Every line below must come back exactly as it stands, with the images omitted.
------------------------
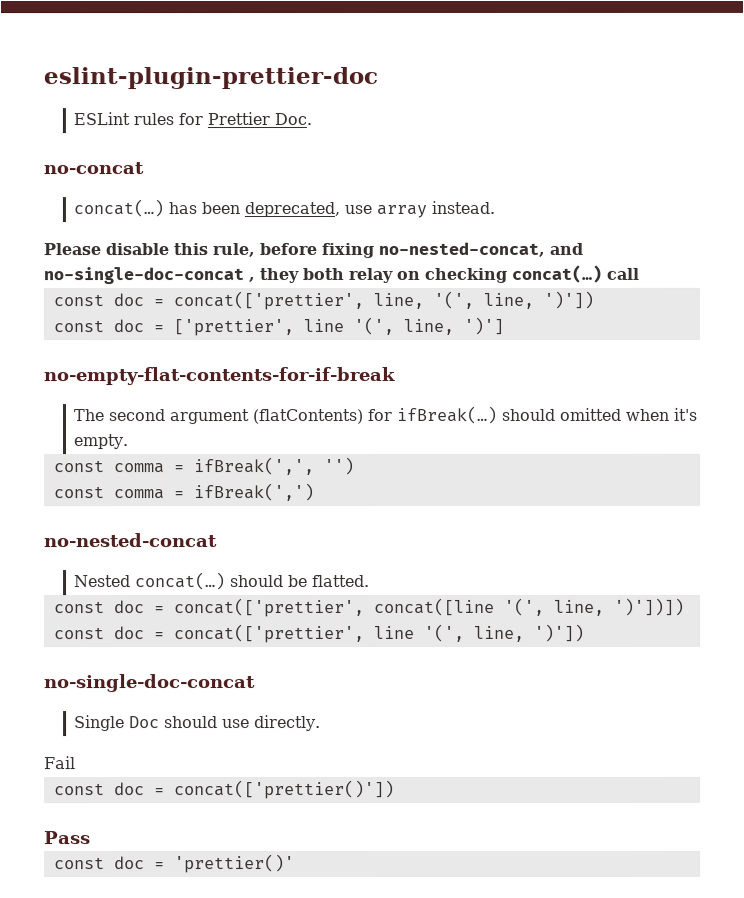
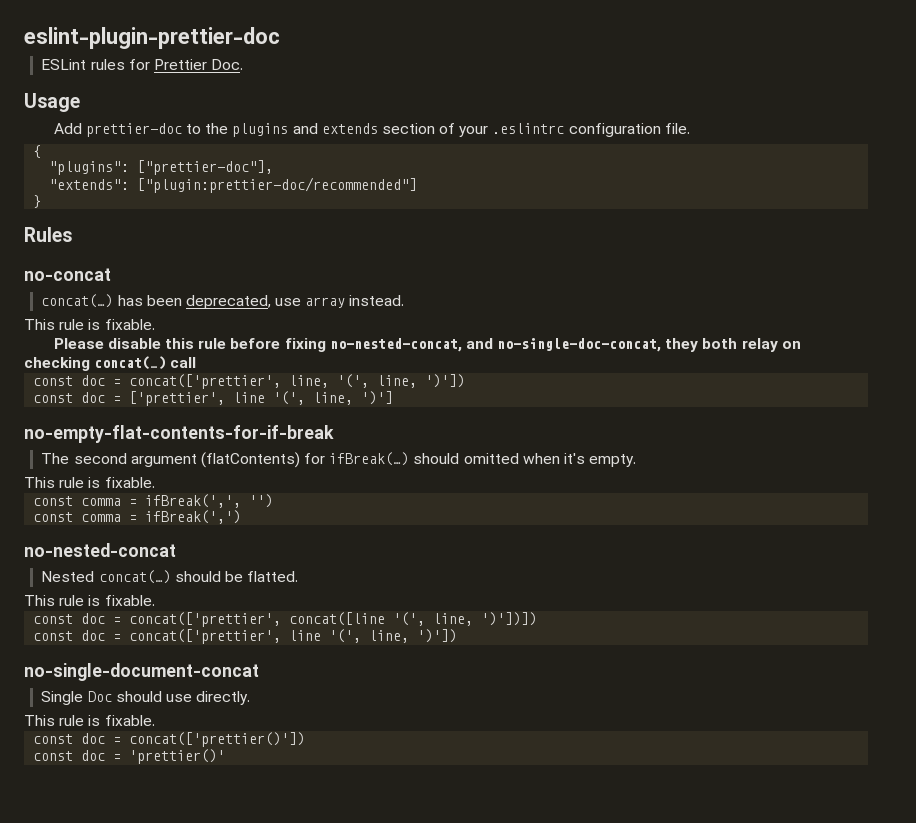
(313, 119) none -> [24,93,80,112] [53,123,690,137] [33,145,42,158] [49,160,274,175] [49,177,418,193] [33,195,42,208] [24,227,72,242] // Usage // Add prettier-doc to the plugins and extends section of your .eslintrc configuration file. // { // "plugins": ["prettier-doc"], // "extends": ["plugin:prettier-doc/recommended"] // } // Rules
(496, 207) none -> [24,319,155,330] // This rule is fixable.
[212,243,255,258] rule, -> [198,338,227,349] rule
[43,267,255,285] no-single-doc-concat , -> [497,338,662,352] no-single-doc-concat,
(130, 442) none -> [24,477,155,488] // This rule is fixable.
(371, 581) none -> [24,595,155,606] // This rule is fixable.
[44,674,256,693] no-single-doc-concat -> [24,663,259,681] no-single-document-concat
[44,756,76,770] Fail -> [24,715,155,726] This rule is fixable.
[44,831,91,845] // Pass -> (306, 739) none

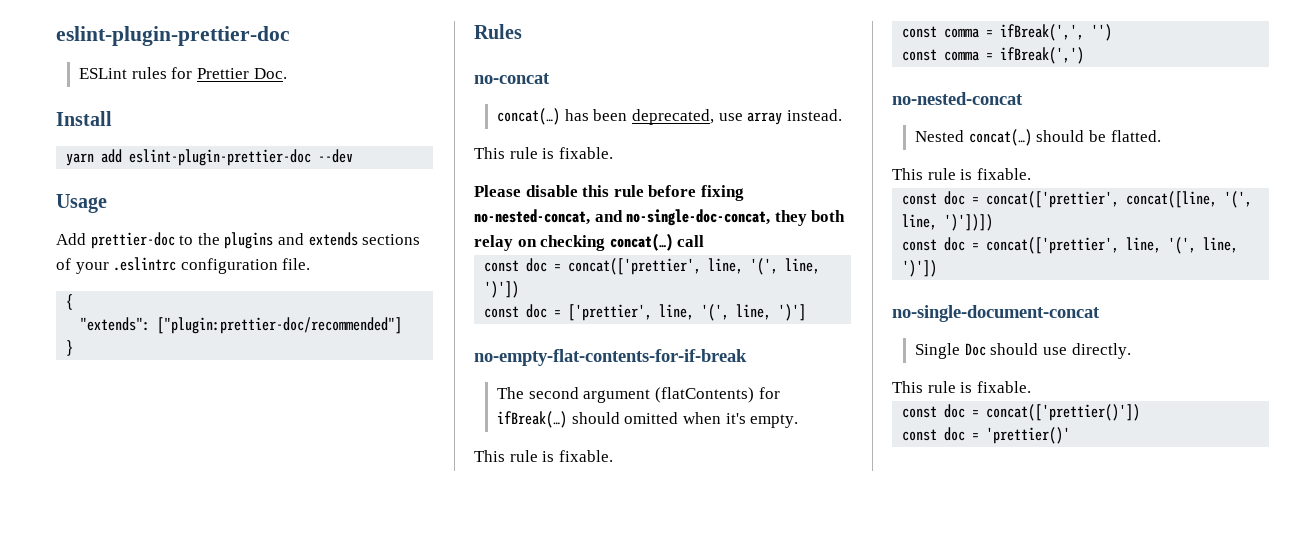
(244, 64) none -> [56,111,112,126] [66,149,354,166] // Install // yarn add eslint-plugin-prettier-doc --dev
[381,123,435,134] section -> [362,234,421,245] sections
[49,160,274,175] // "plugins": ["prettier-doc"], -> (74, 302) none
[233,392,266,403] line -> [659,304,695,320] line,
[289,612,386,626] concat([line -> [1126,191,1218,208] concat([line,
[289,630,322,641] line -> [1126,237,1162,253] line,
------------------------
• **OUTPUT OF THE TASK**
(313, 119) none -> [24,93,80,112] [53,123,690,137] [33,145,42,158] [49,160,274,175] [49,177,418,193] [33,195,42,208] [24,227,72,242] // Usage // Add prettier-doc to the plugins and extends section of your .eslintrc configuration file. // { // "plugins": ["prettier-doc"], // "extends": ["plugin:prettier-doc/recommended"] // } // Rules
(496, 207) none -> [24,319,155,330] // This rule is fixable.
[212,243,255,258] rule, -> [198,338,227,349] rule
[43,267,255,285] no-single-doc-concat , -> [497,338,662,352] no-single-doc-concat,
(130, 442) none -> [24,477,155,488] // This rule is fixable.
(371, 581) none -> [24,595,155,606] // This rule is fixable.
[44,674,256,693] no-single-doc-concat -> [24,663,259,681] no-single-document-concat
[44,756,76,770] Fail -> [24,715,155,726] This rule is fixable.
[44,831,91,845] // Pass -> (306, 739) none

(244, 64) none -> [56,111,112,126] [66,149,354,166] // Install // yarn add eslint-plugin-prettier-doc --dev
[381,123,435,134] section -> [362,234,421,245] sections
[49,160,274,175] // "plugins": ["prettier-doc"], -> (74, 302) none
[233,392,266,403] line -> [659,304,695,320] line,
[289,612,386,626] concat([line -> [1126,191,1218,208] concat([line,
[289,630,322,641] line -> [1126,237,1162,253] line,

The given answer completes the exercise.